How to complete this task:
Retype the listing found below exactly, but leave out each picture.

Provided information:
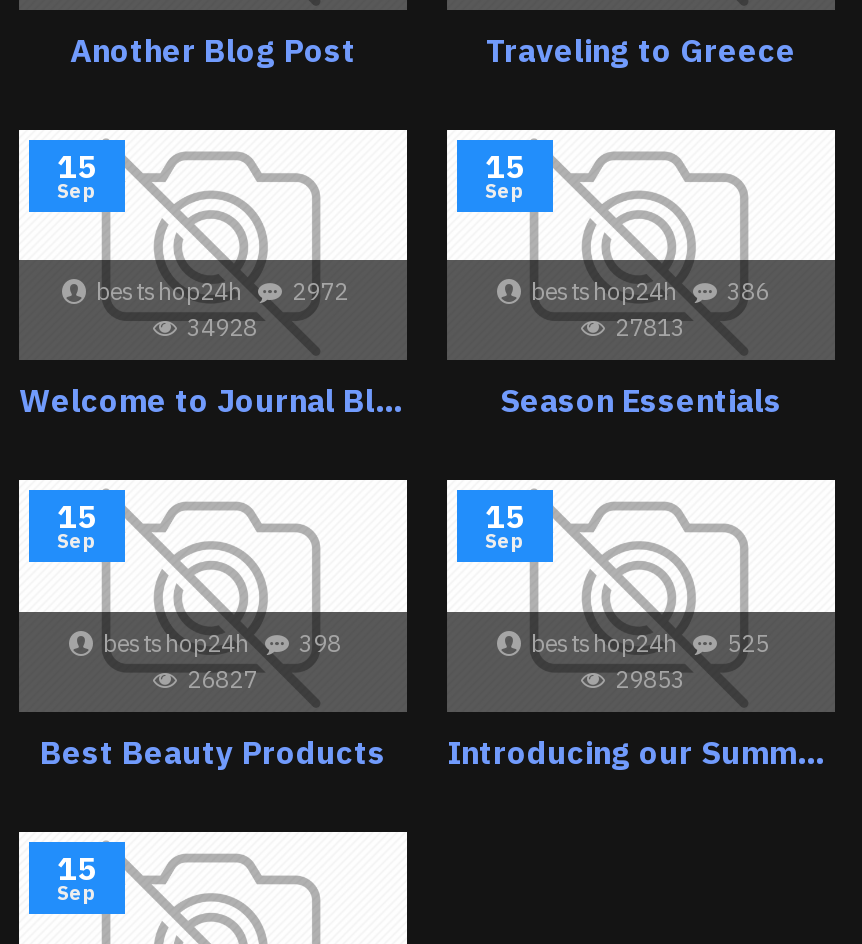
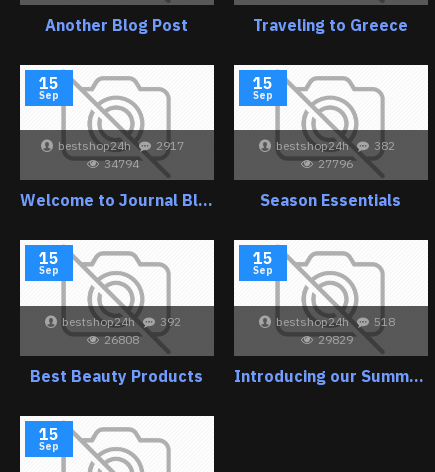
- bestshop24h 2972
+ bestshop24h 2917

- bestshop24h 386
+ bestshop24h 382

- 34928
+ 34794

- 27813
+ 27796

- bestshop24h 398
+ bestshop24h 392

- bestshop24h 525
+ bestshop24h 518

- 26827
+ 26808

- 29853
+ 29829
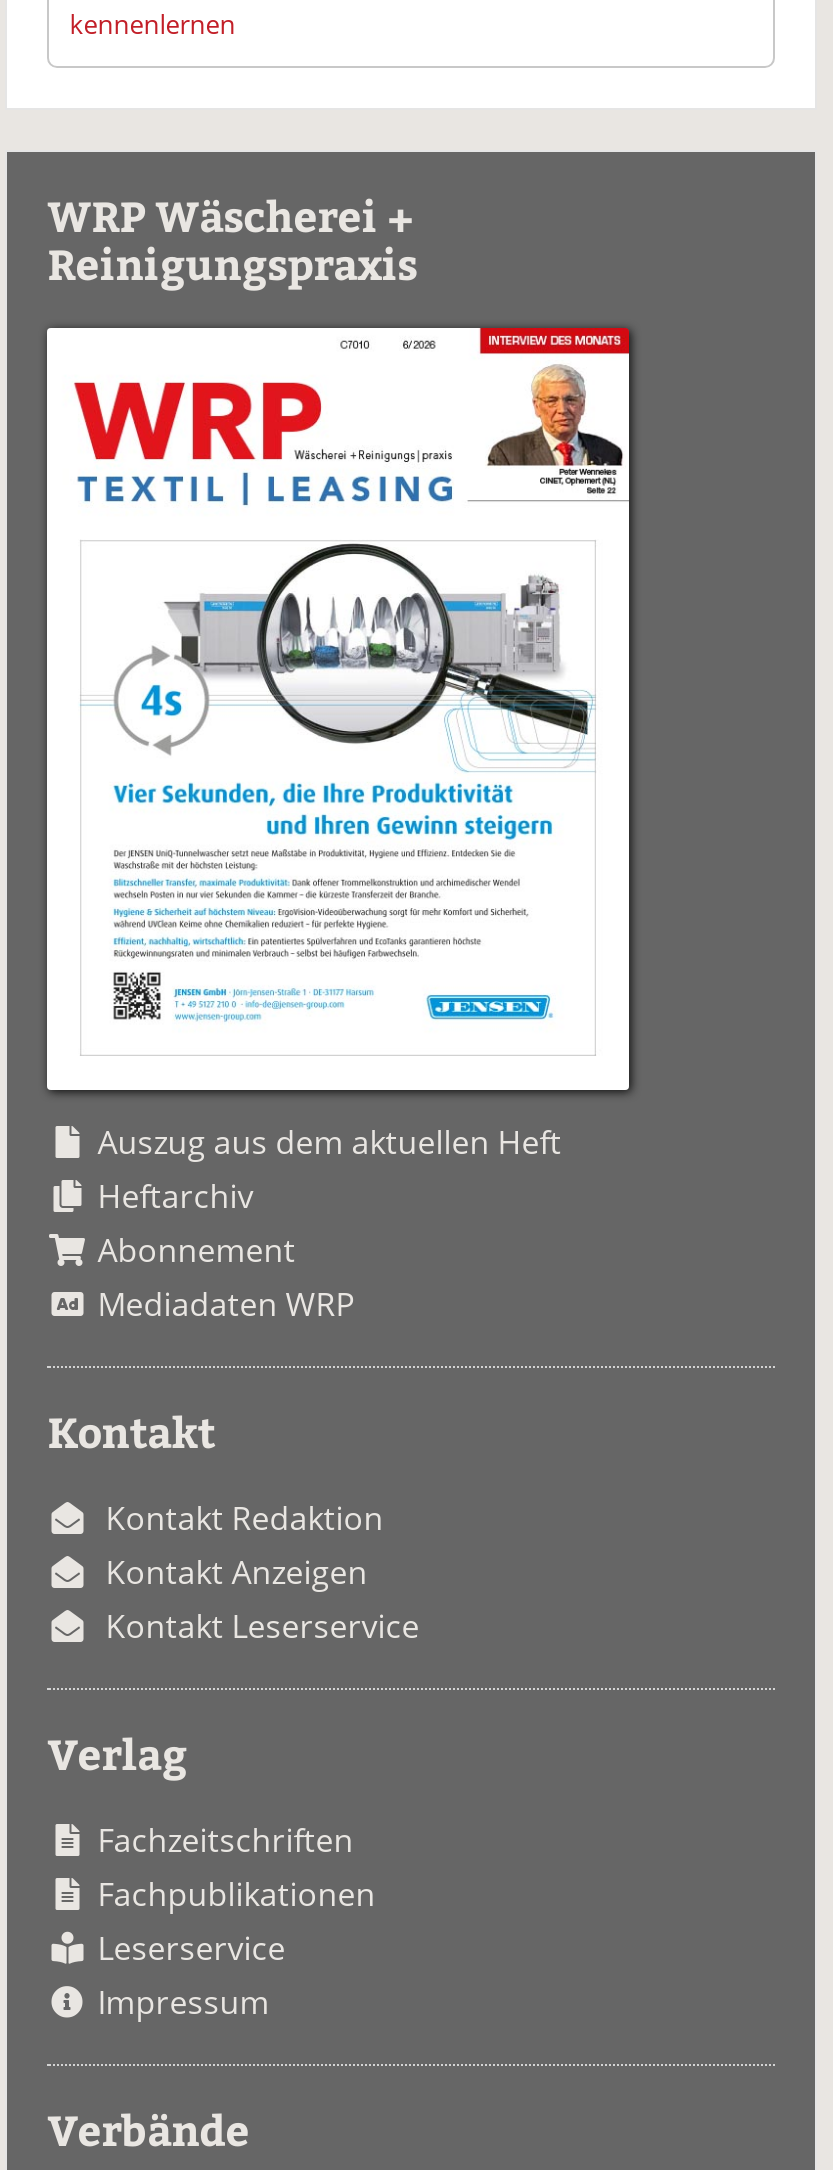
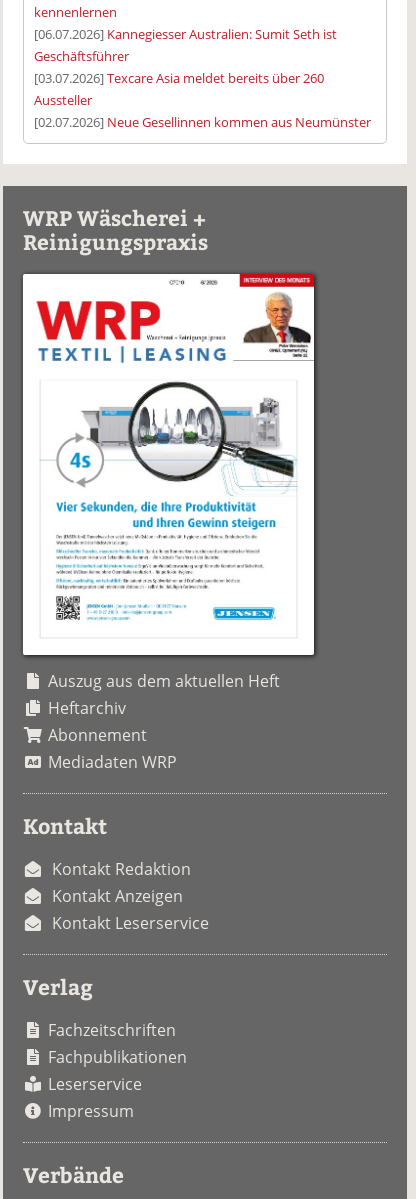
+ [06.07.2026] Kannegiesser Australien: Sumit Seth ist
+ Geschäftsführer
+ [03.07.2026] Texcare Asia meldet bereits über 260
+ Aussteller
+ [02.07.2026] Neue Gesellinnen kommen aus Neumünster
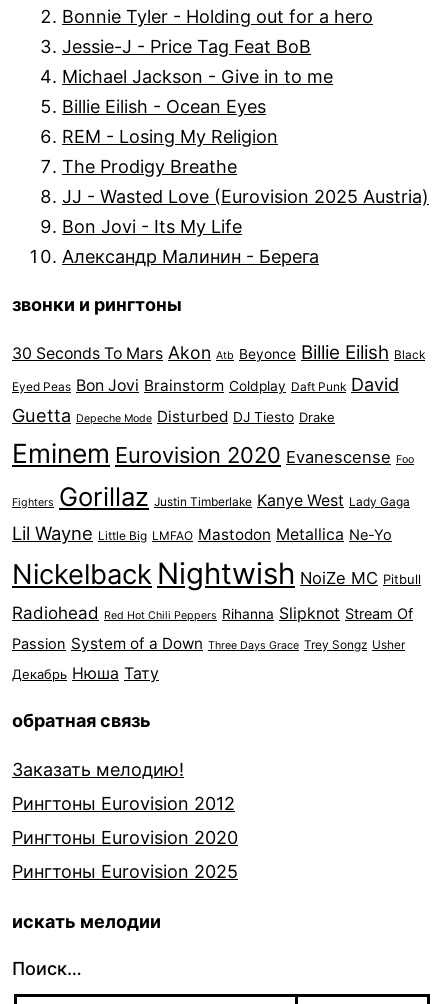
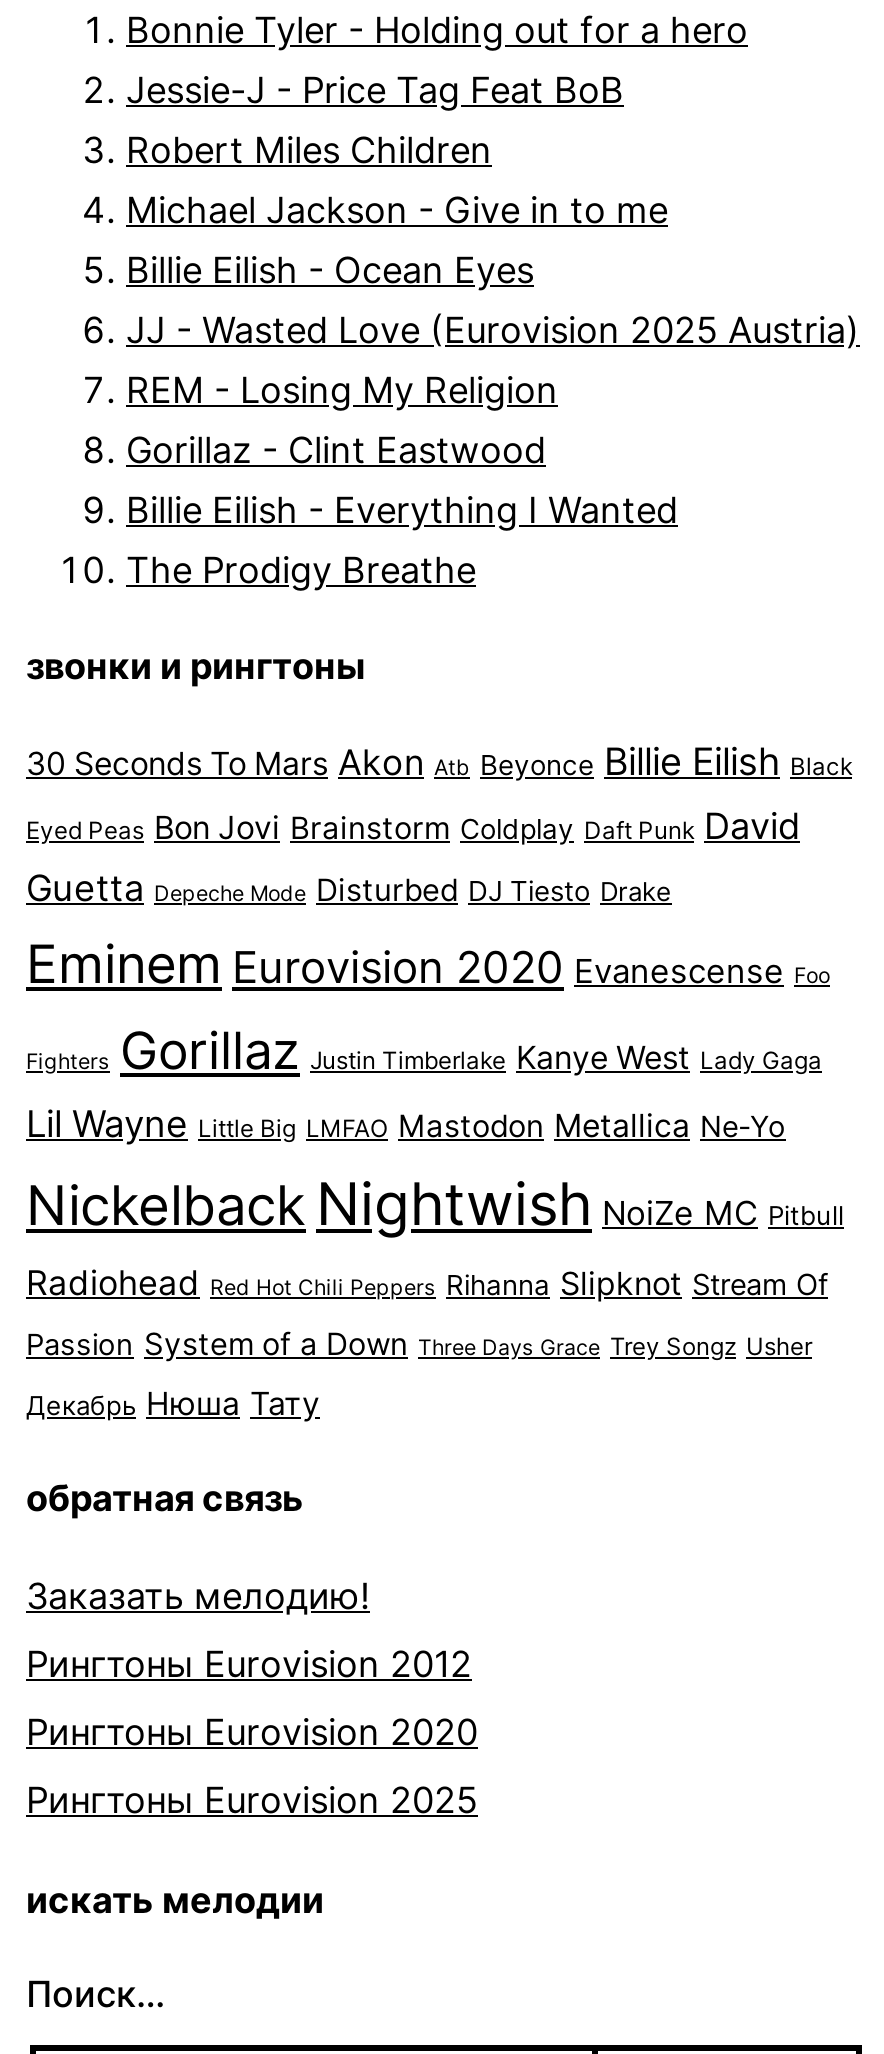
+ Robert Miles Children

moved down: REM - Losing My Religion

+ Gorillaz - Clint Eastwood
+ Billie Eilish - Everything I Wanted

moved down: The Prodigy Breathe

moved up: JJ - Wasted Love (Eurovision 2025 Austria)

- Bon Jovi - Its My Life
- Александр Малинин - Берега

Exercise output:
- bestshop24h 2972
+ bestshop24h 2917

- bestshop24h 386
+ bestshop24h 382

- 34928
+ 34794

- 27813
+ 27796

- bestshop24h 398
+ bestshop24h 392

- bestshop24h 525
+ bestshop24h 518

- 26827
+ 26808

- 29853
+ 29829
+ [06.07.2026] Kannegiesser Australien: Sumit Seth ist
+ Geschäftsführer
+ [03.07.2026] Texcare Asia meldet bereits über 260
+ Aussteller
+ [02.07.2026] Neue Gesellinnen kommen aus Neumünster
+ Robert Miles Children

moved down: REM - Losing My Religion

+ Gorillaz - Clint Eastwood
+ Billie Eilish - Everything I Wanted

moved down: The Prodigy Breathe

moved up: JJ - Wasted Love (Eurovision 2025 Austria)

- Bon Jovi - Its My Life
- Александр Малинин - Берега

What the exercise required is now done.